The Secret of the Ninth Planet
Public Domain
Chapter 15: Ice Cold on Oberon
Nevertheless, from that point on, a different spirit seemed to animate everyone aboard the Magellan. There was the feeling that they had closed with the enemy and found themselves not wanting. There was the feeling that they possessed powers not inferior to those of their unknown enemies. The thought had been haunting them all along that they were in the position of a backward people facing an advanced invader--something like the problem of the Aztecs when faced with the gunpowder and armor of the conquistadors.
Now they knew that though the Sun-tappers’ weapons were different and indeed advanced beyond Earthly technology, they themselves were not without resources equally deadly to the foe.
After the memory of the H-bomb’s powers had been finally absorbed, the crew’s activities began to indicate that the ship was coming into the crucial phase of its journey. Haines and Boulton were going over the list of military supplies with sharp, calculating eyes and slight grins at the thought of retribution to come. Ferrati was overhauling the rocket planes and land traveling devices, making them shipshape.
Russell Clyde and Burl surveyed the sky, anxious to be the first to spot what they hoped would be the limping body of the battered and fleeing dumbbell ship, a little atingle at the hope of spotting another such ship--feeling now almost like the hunting dog that has finally spotted the fox.
Lockhart himself reflected this mood of growing excitement. He prowled the ship, examining the mighty purring engines, querying Caton, Shea and Detmar as to how it could better its performance, how fast it could be made to shift speed and directions. He studied the orbits and locations of the remaining planets.
“Uranus is not too far off our path to Pluto,” he announced one day. “We’ll make it in time to wipe out their plant there. But Neptune, whose orbit is between those of Uranus and Pluto, is away off our track, a third of the way around the Sun. We’re going to skip it, hit directly for Pluto and their main base--the end of their line. I don’t want to give them too much time to make repairs or to get any reinforcements. I think they’re limited in numbers--and we ought to slam them while they still are.”
There was no dissent at this. And as the days rolled past, the men of the Magellan began to chafe in their repressed desire to finish the matter. At last Uranus came into sight--a large globe, very much like Saturn and Jupiter in that it was of low density and great dimensions. Roughly, sixty-four times the size of Earth, its density was barely above that of water and it probably had no solid surface to speak of. An inhospitable mass of unbreathable gases, at temperatures fantastically lower than the freezing point of water.
As they drew close to the planet, they could see that it also was banded, pale green bands alternating with lighter ones--indicating that some sections of its atmospheric belt moved faster than others. It had five moons which rotated in the opposite direction from those of any other satellite system.
It was on the farthest moon, Oberon, a sphere six hundred miles in diameter, that the Sun-tap station revealed itself. They swung down to observe it and to place their bomb. Not an H-bomb though--they recognized that they had erred in thinking they needed such a powerful explosive.
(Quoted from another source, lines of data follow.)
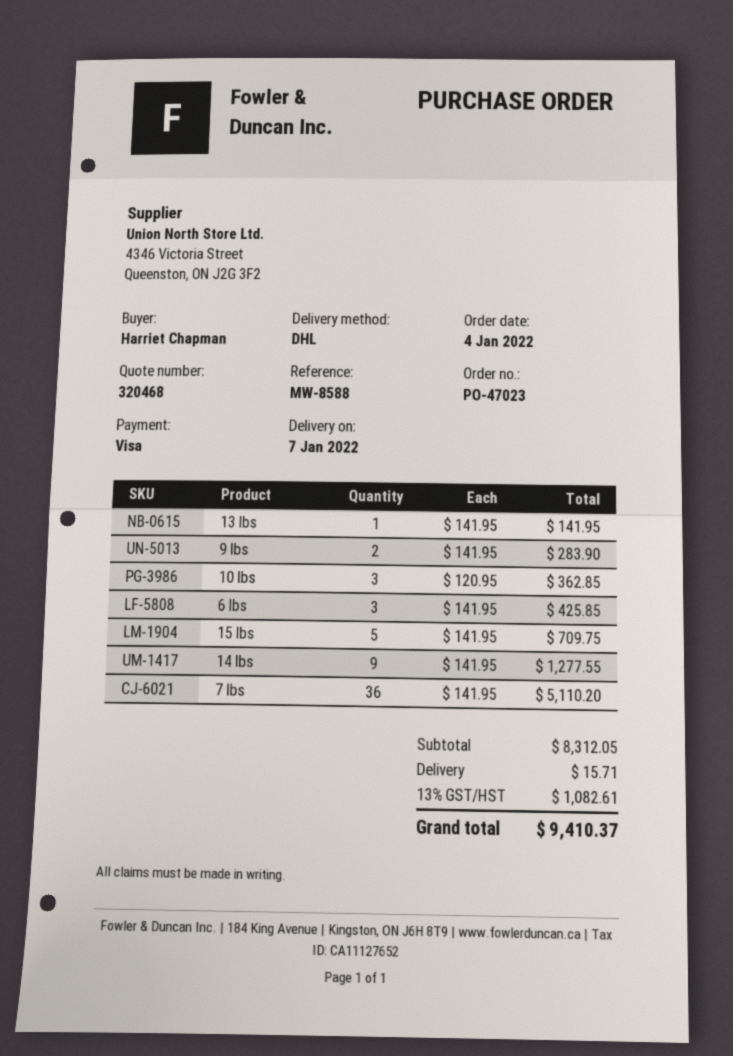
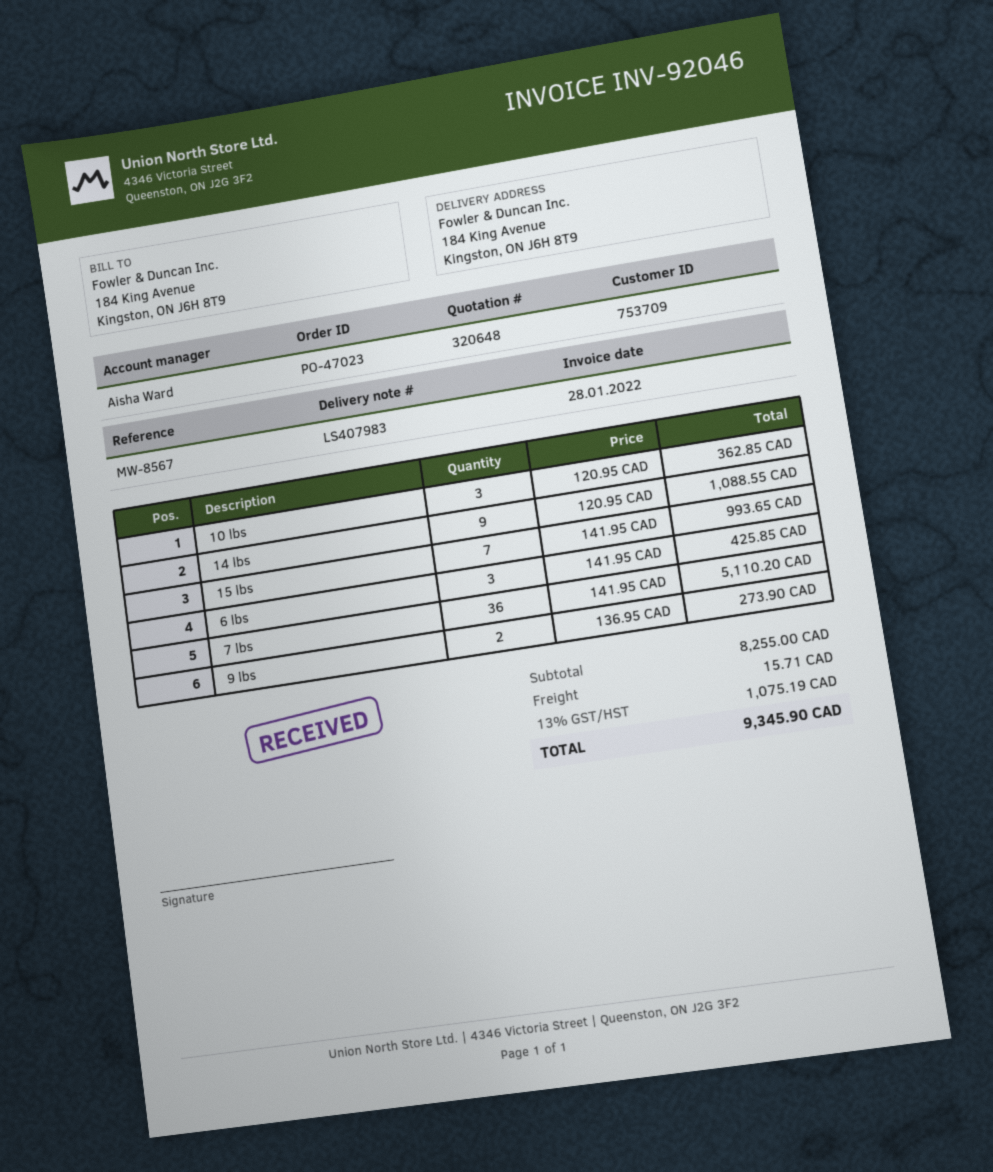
quote number: 320468 -> 320648
reference: MW-8588 -> MW-8567
13 lbs: 1 x 141.95 = 141.95 -> none
9 lbs: 2 x 141.95 = 283.90 -> 2 x 136.95 = 273.90
15 lbs: 5 x 141.95 = 709.75 -> 7 x 141.95 = 993.65
14 lbs: 9 x 141.95 = 1277.55 -> 9 x 120.95 = 1088.55
subtotal: 8312.05 -> 8255.00
tax: 13% = 1082.61 -> 13% = 1075.19
total: 9410.37 -> 9345.90

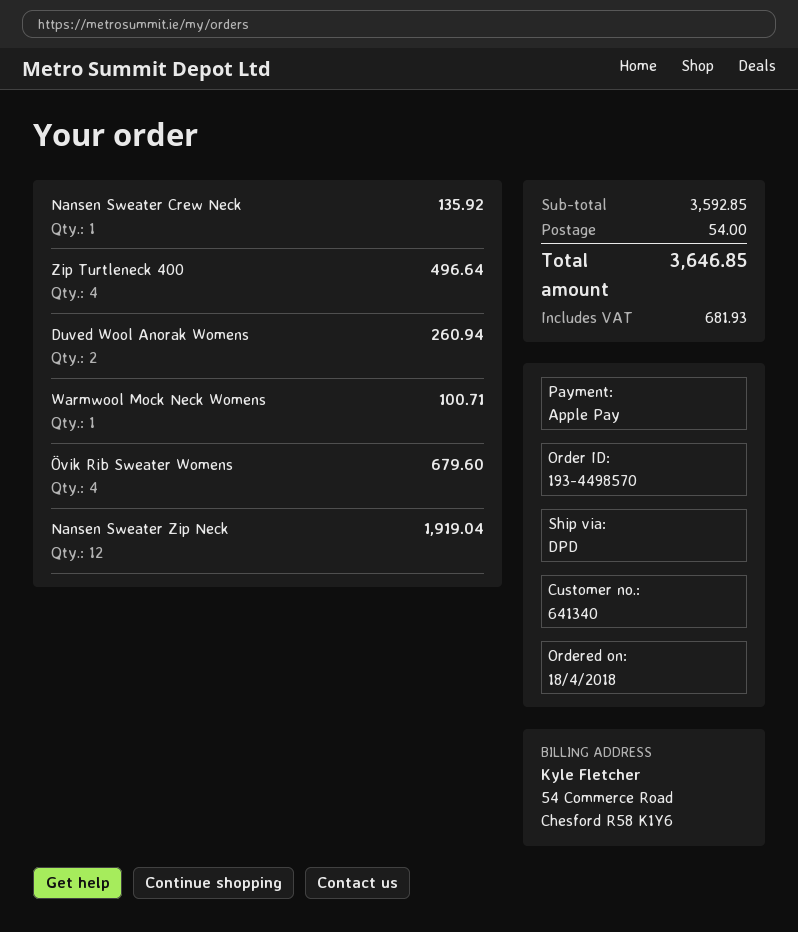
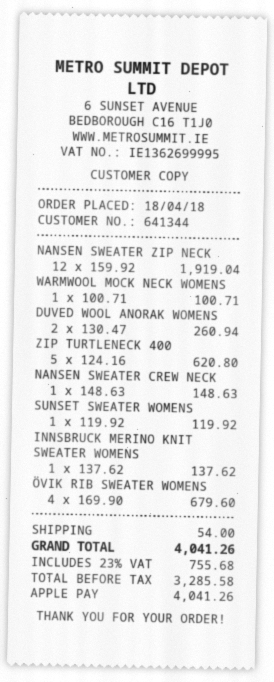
customer number: 641340 -> 641344
Nansen Sweater Crew Neck: 1 for 135.92 -> 1 for 148.63
Zip Turtleneck 400: 4 for 496.64 -> 5 for 620.80
SUNSET SWEATER WOMENS: none -> 1 for 119.92
INNSBRUCK MERINO KNIT SWEATER WOMENS: none -> 1 for 137.62
tax: 681.93 -> 755.68
total: 3646.85 -> 4041.26

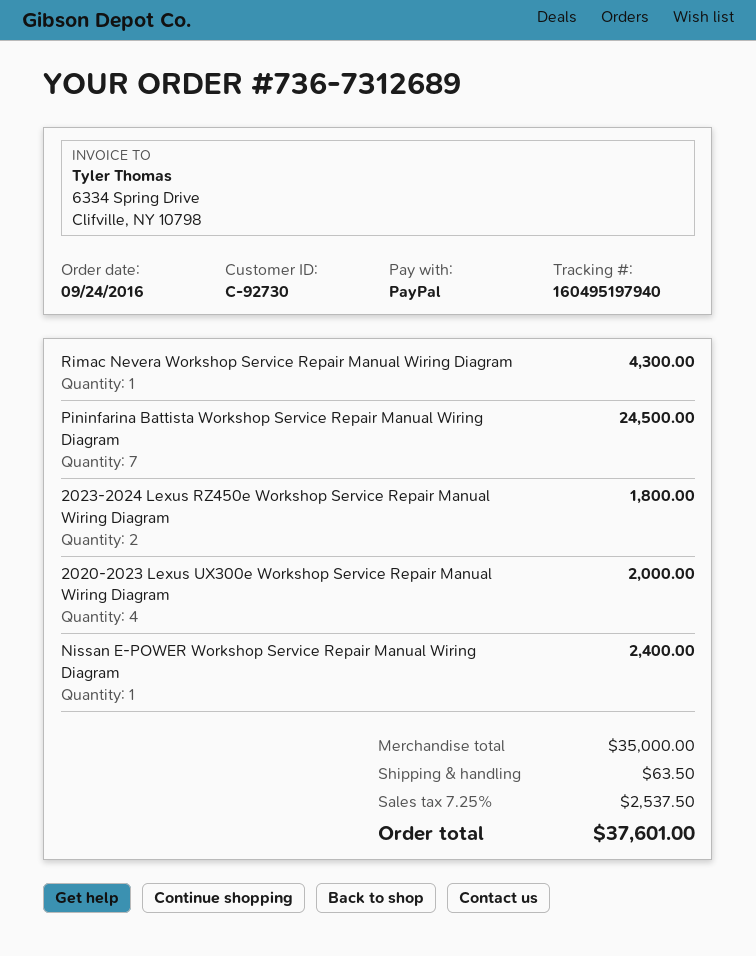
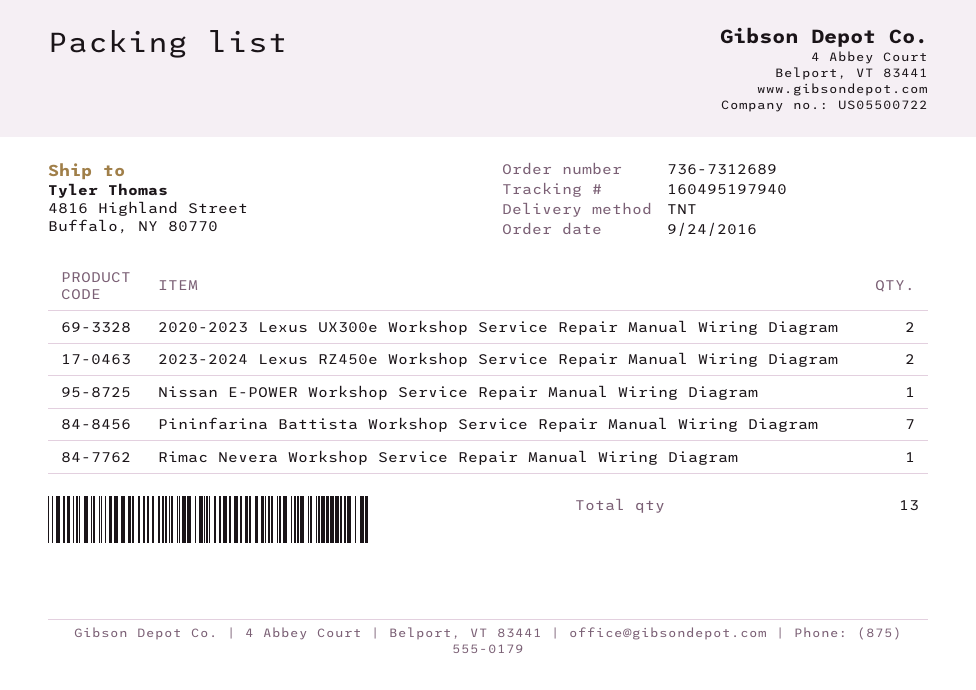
2020-2023 Lexus UX300e Workshop Service Repair Manual Wiring Diagram: 4 -> 2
Oberon was without an atmosphere, a rocky world with streaks of frozen gases, and here and there the sheen of a lake of ice--ice that would never melt--that on this world would be a permanent, hard-as-metal material. There was, nonetheless, something about the surface that seemed to bother Russ.
“Do you notice what seems to be a sort of shifting movement?” he asked Burl. Burl looked, and sure enough, he saw that in places there seemed a flickering of lights.
“Yes,” he said, “I see it. What do you suppose it is?”
“I don’t know,” said Russ, “But I’m going to ask Lockhart to put the ship down and let me take a look.”
Lockhart at first demurred, but finally decided that they could afford the brief halt. The Magellan approached the surface, safely distant from the Sun-tap station.
Burl and Russ descended in the two-man rocket plane, while the teardrop-shaped ship hung half a mile above them. They landed on a narrow plain, bordered by low ridges of mountains shining with streaks of frozen hydrogen. A layer of cosmic dust hung over the rocks.
Wearing insulated space suits, they left the rocket plane. It was Burl who made the first discovery. He pointed dramatically at the ground. “Look, Russ. This dust is full of streaks and marks. It hasn’t been lying here undisturbed. Something has crossed over it!”
Russ kneeled in order to look more carefully. The layer of dust, the consequences of an airless world exposed without protection to the endless fall of cosmic particles, was indeed not the level, undisturbed surface it should have been. Here and there were light, low depressions, as if something had moved across it--like a small snake crawling on its belly. In one place lay a series of depressions, like the footprints of some light-bodied creature.
“Impossible,” muttered Russ. “Life can’t exist here.”